II. Multiplicação do DNA extraído e posterior estudo:

·       Estudo exaustivo do gene: identificação, determinação dos nucleotídeos e, consequentemente, da sequência de aminoácidos na proteína que o gene codifica e, portanto, de sua função.

·       Comparação de genes de organismos diferentes, fornecendo informações sobre alterações ocorridas no DNA ao longo do processo evolutivo das espécies (ex. comparação do DNA do homem e do chimpanzé).

·       Expressão de genes em bactérias: introdução de genes(extraídos de outros seres vivos) em bactérias, instruindo-as a produzir determinadas substâncias que antes elas não produziam(insulina, hormônio de crescimento).

·       Produção de animais e vegetais transgênicos.

Esquerda e Direita por VERISSIMO

O DNA é de esquerda ou de direita? Ele fornece argumentos para todos. Prova que todos nascem com o mesmo sistema de códigos genéticos, e portanto são iguais — ponto para a esquerda —, mas que cada indivíduo tem uma senha diferente, ponto para a direita, se bem que não necessariamente para os racistas. Na velha questão biologia x cultura, o DNA dá razão a quem diz que características adquiridas não são hereditárias, nenhuma experiência cultural afeta os genes transmitidos e a Humanidade não ficará mais virtuosa — muito menos socialista — com o tempo. Mas a própria descoberta do DNA e todas as projeções do que se tornaram possíveis com a manipulação do material genético mostram como o ser humano pode, sim, interferir na sua própria evolução, e como existe nele uma determinação inata para o auto-aperfeiçoamento. Parafraseando Marx: os cientistas sempre se preocuparam em compreender o ser humano, agora devem tratar de mudá-lo. Biologia não é, afinal, destino. Ao mesmo tempo a eugenia é uma ciência com má reputação. Seu apogeu anterior foi nos experimentos nazistas durante a guerra, e o significado de “aperfeiçoamento” é uma questão aberta. Uma pessoa “melhora” tornando-se mais bem preparada, pela aparência, a capacidade física e o espírito empreendedor, para as competições da vida ou mais tolerante com a variedade humana? A indefinição ideológica dos nossos genes é apenas mais um numa longa lista de paradoxos que nos dividem.

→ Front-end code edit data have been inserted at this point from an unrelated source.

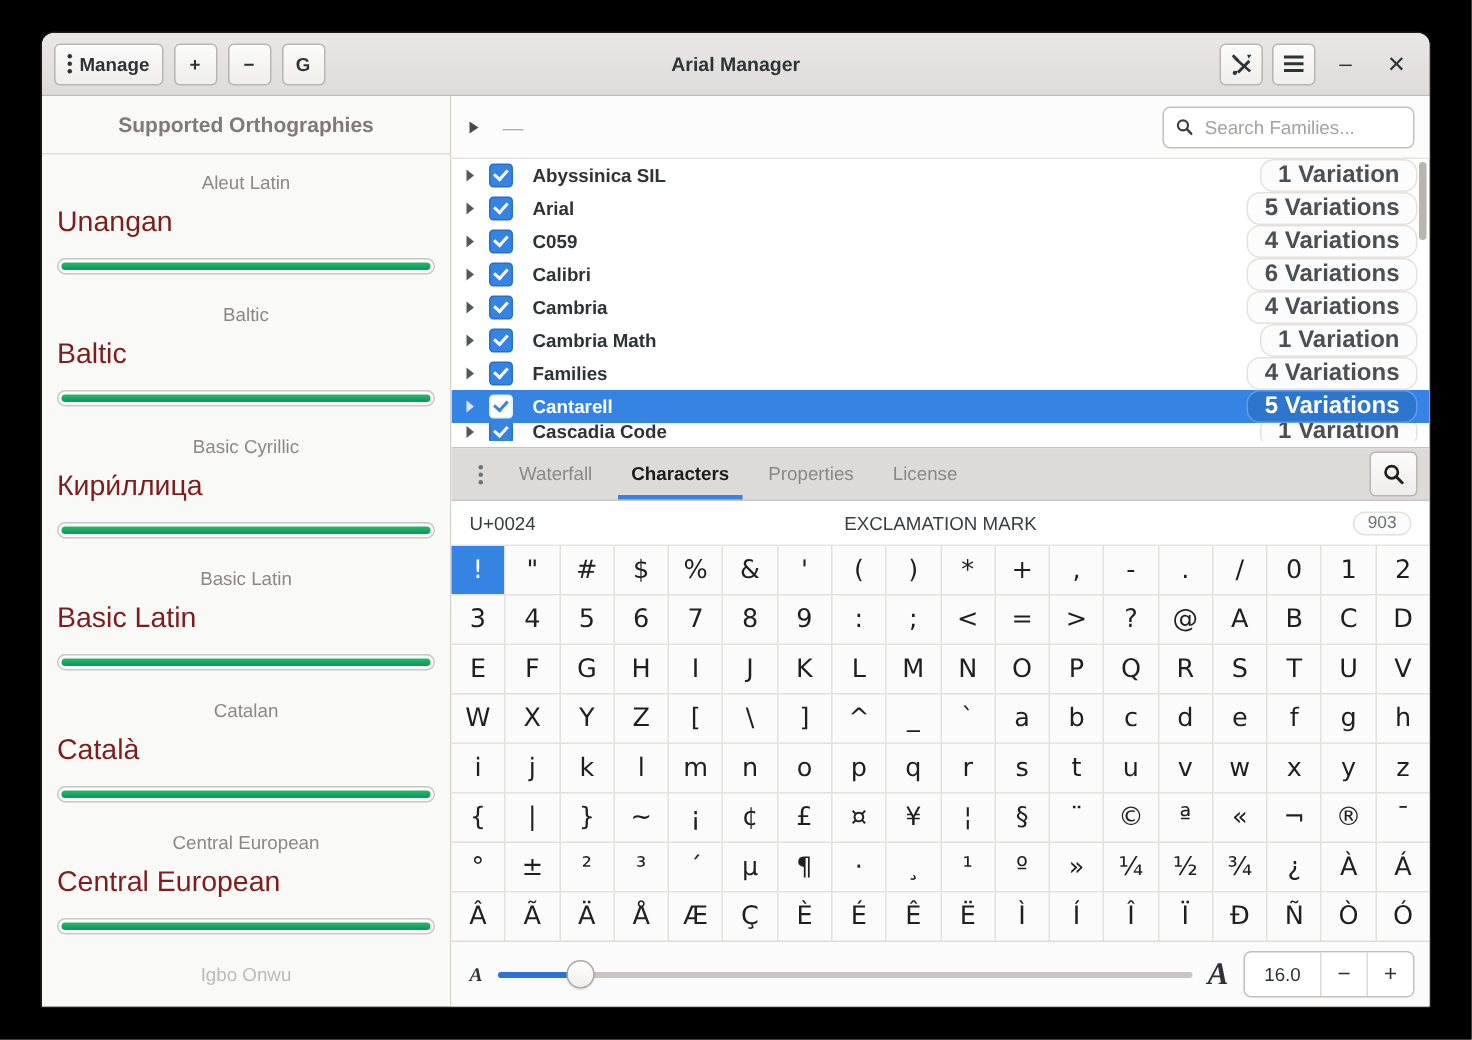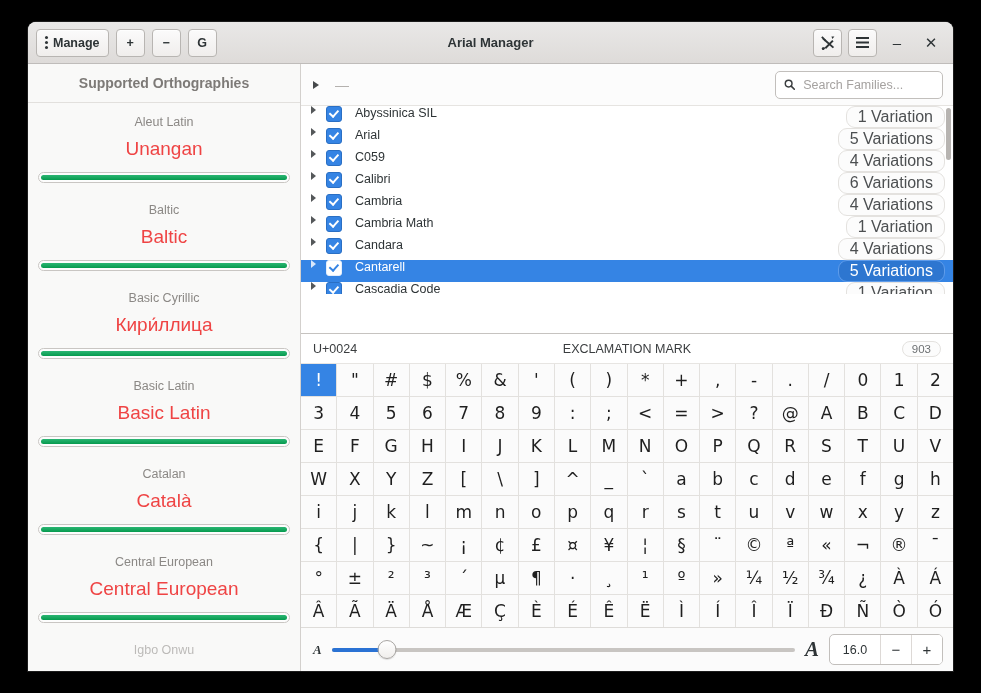"Abyssinica SIL" .frow { align-items: flex-start -> center; font-weight: none -> bold }
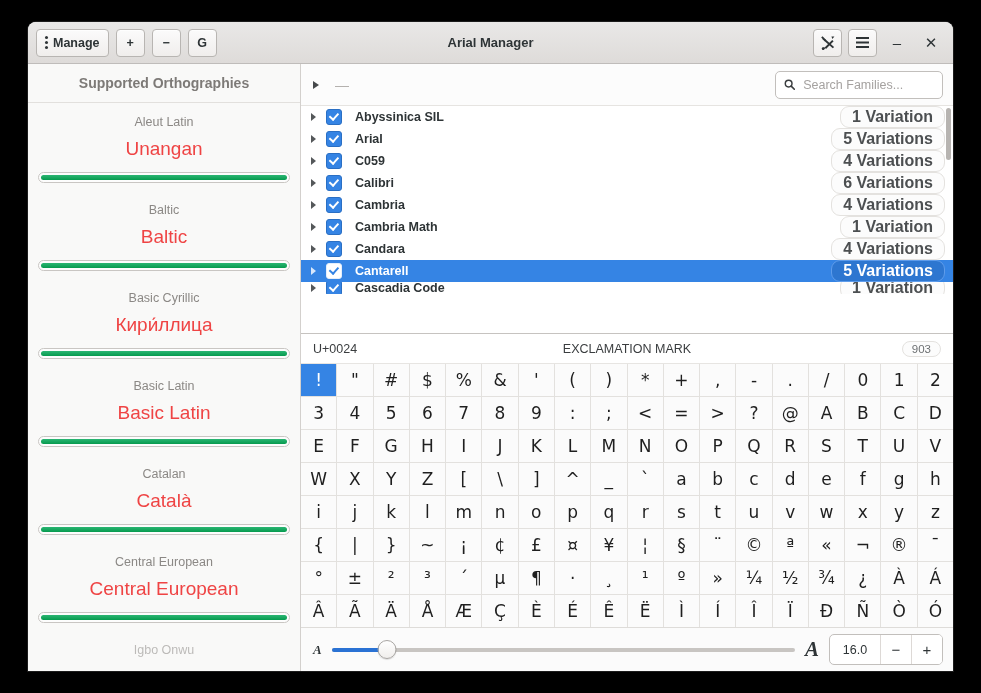"Unangan" .ortho-sample { color: #ef4444 -> #7f1d1d; text-align: center -> none }
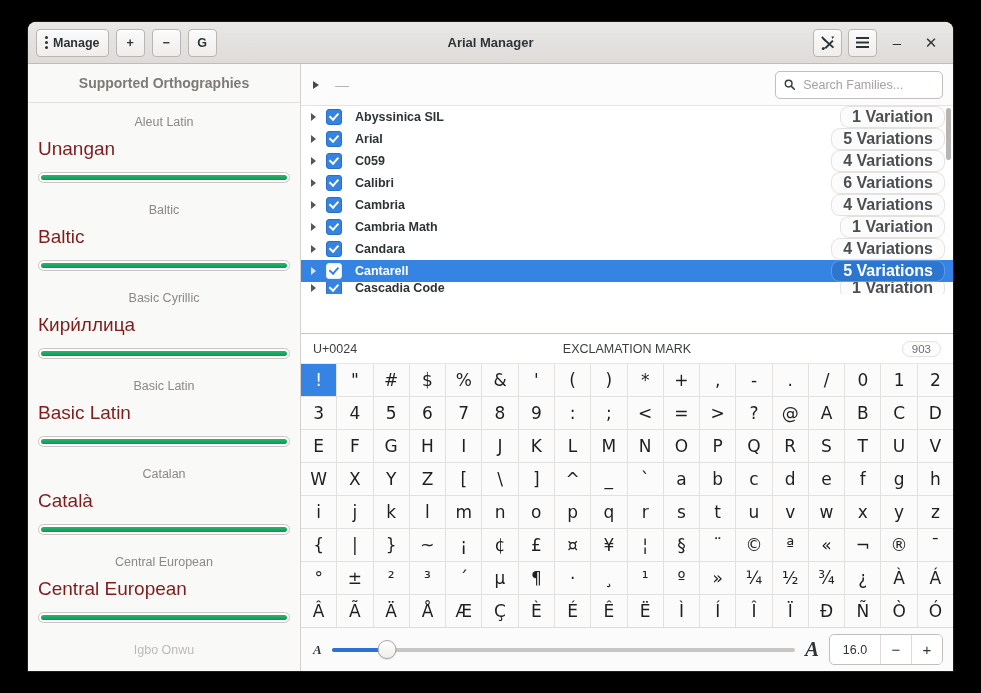"Candara" div.fname { text: Candara -> Families }
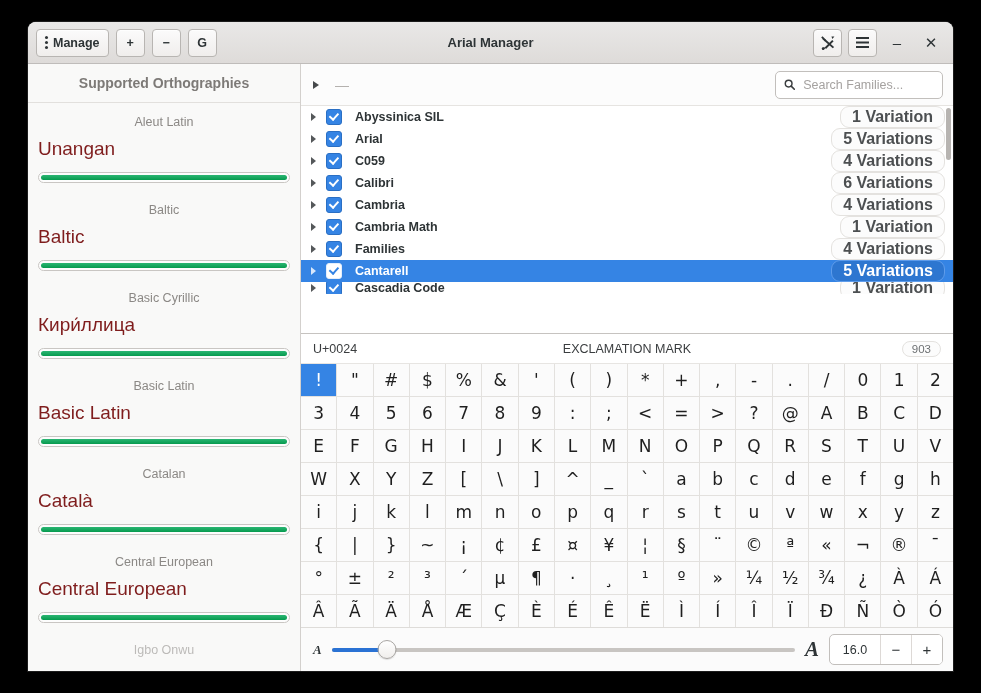"Waterfall" div.tabbar { html: none -> <div> <div> <span> <span></span> <span></span> <span></span> </span> </div> <div>Waterfall</div> <div>Characters</div> <div>Properties</div> <div>License</div> <div> <svg> <circle></circle> <line></line> </svg> </div> </div> }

É “de esquerda” ser a favor do aborto e contra a pena de morte, enquanto direitistas defendem o direito do feto à vida, porque é sagrada, e ao mesmo tempo o direito do Estado de tirá-la, embora não gostem que o Estado interfira em outras áreas. A direita valoriza o indivíduo acima da sociedade, que seria uma abstração, mas aceita a desigualdade social, ou o sacrifício de muitos indivíduos pelo sucesso de poucos, como natural. A esquerda muitas vezes atribui a um estado impessoal ou a um líder superpersonalizado a incongruente realização de um humanismo igualitário. Etcetera, etcetera. E, aparentemente, o DNA não vai nos dizer se estamos condenados a ser contraditórios de uma maneira ou de outra, para sempre. Era só o que nos faltava, o DNA ser do centrão.